Image Reconstruction of Planar Electrical Capacitance Tomography Based on DBSCAN and Self-Adaptive ADMM Algorithm
Boxiong Zhang, Lifeng Zhang, Zhi Wang, Ziqiang Cui, Yu Sun, Huichun Hua
Abstract
Planar electrical capacitance tomography (ECT) has broad application prospects in the defect detection of composite materials. The image reconstruction of planar ECT is a nonlinear and ill-posed inverse problem, which limits the accuracy of image reconstruction. An image reconstruction method based on the density-based spatial clustering of applications with noise cluster (DBSCAN) and self-adaptive alternating direction method of multipliers (SADMM) algorithms is proposed in this paper. Firstly, the characteristic capacitance values are extracted from the independent measurement capacitance values through the DBSCAN algorithm.

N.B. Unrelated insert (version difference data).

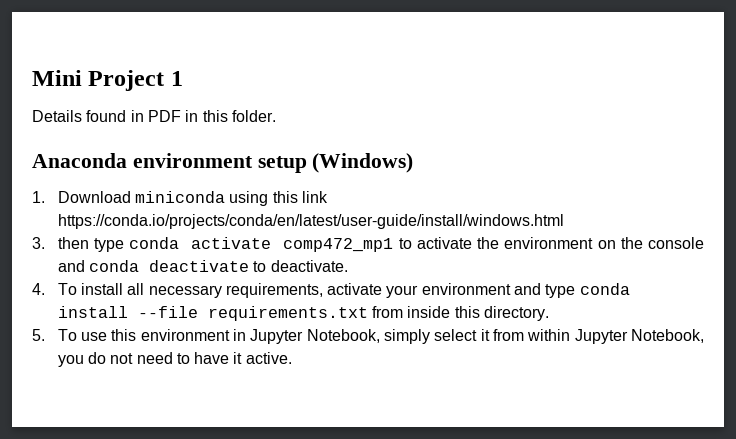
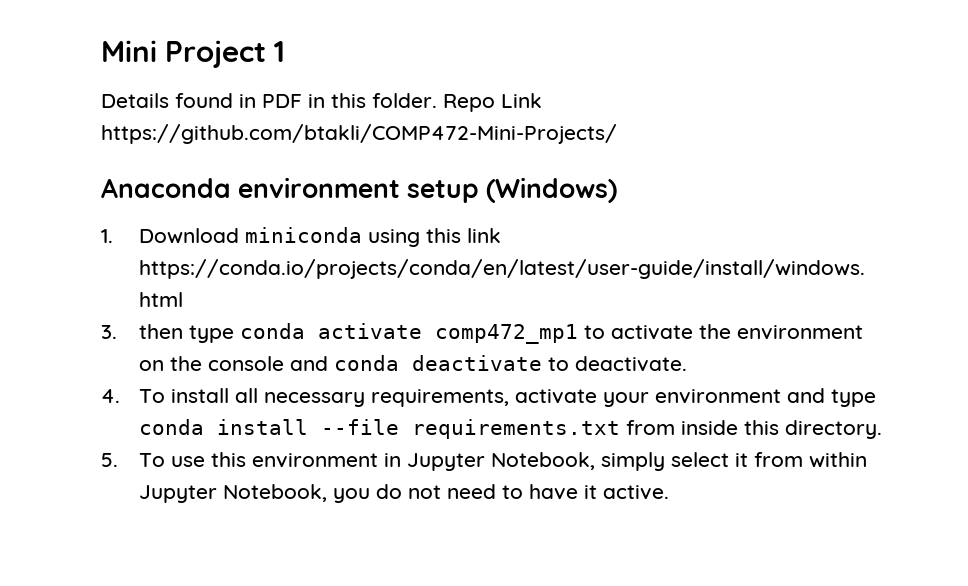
(276, 116) none -> [443,93,542,112] [101,124,617,144] Repo Link https://github.com/btakli/COMP472-Mini-Projects/

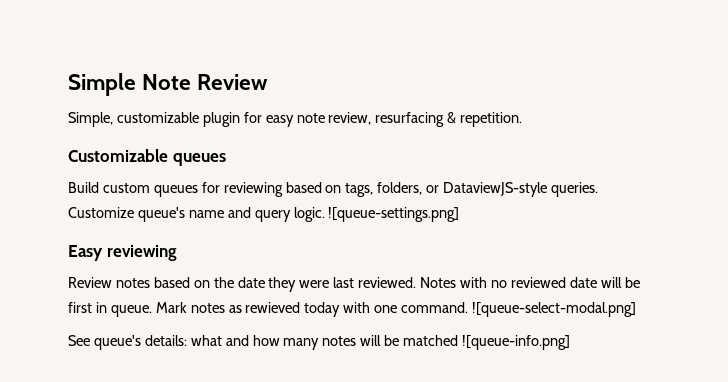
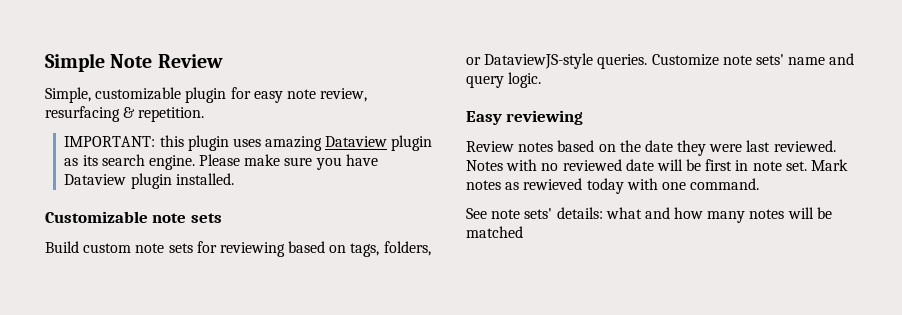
(523, 119) none -> [64,135,433,151] [64,154,378,170] [64,173,234,189] // IMPORTANT: this plugin uses amazing Dataview plugin as its search engine. Please make sure you have Dataview plugin installed.
[172,153,226,166] queues -> [152,213,222,223] note sets
[153,185,198,197] queues -> [135,243,193,253] note sets
[137,207,185,222] queue's -> [722,54,784,65] note sets'
[328,207,460,222] ![queue-settings.png] -> (542, 80) none
[110,305,152,317] queue. -> [752,161,807,171] note set.
[472,302,637,317] ![queue-select-modal.png] -> (760, 184) none
[93,335,141,350] queue's -> [491,208,553,219] note sets'
[462,335,571,350] ![queue-info.png] -> (523, 232) none

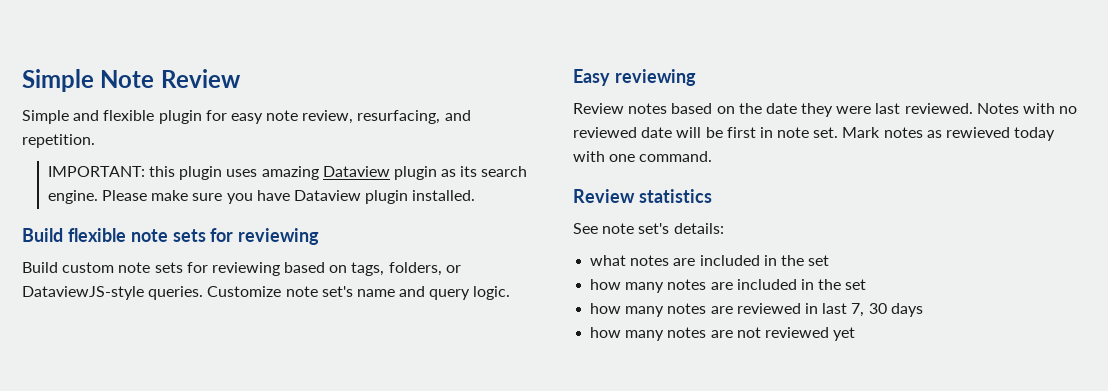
[45,87,182,103] Simple, customizable -> [22,110,155,124] Simple and flexible
[45,106,136,122] resurfacing & -> [357,110,471,124] resurfacing, and
[45,211,222,223] Customizable note sets -> [22,228,320,245] Build flexible note sets for reviewing
[755,54,784,65] sets' -> [321,286,353,297] set's
(760, 184) none -> [573,189,712,203] // Review statistics
[524,208,553,219] sets' -> [638,223,670,234] set's
[605,207,832,223] [466,226,523,238] what and how many notes will be matched -> [590,255,830,266] [590,279,867,293] [590,303,923,317] [590,327,856,341] // what notes are included in the set // how many notes are included in the set // how many notes are reviewed in last 7, 30 days // how many notes are not reviewed yet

Then, the original inverse problem is transformed into a set of local optimization sub-problems, and the SADMM algorithm with an adaptive penalty parameter is used to solve these subproblems to reconstruct the image. The experimental results show that the average relative error of the reconstructed images obtained by this algorithm is 0.086, which is significantly lower than other algorithms, the presented algorithm has higher anti-noise performance and can provide more accurate reconstructed images.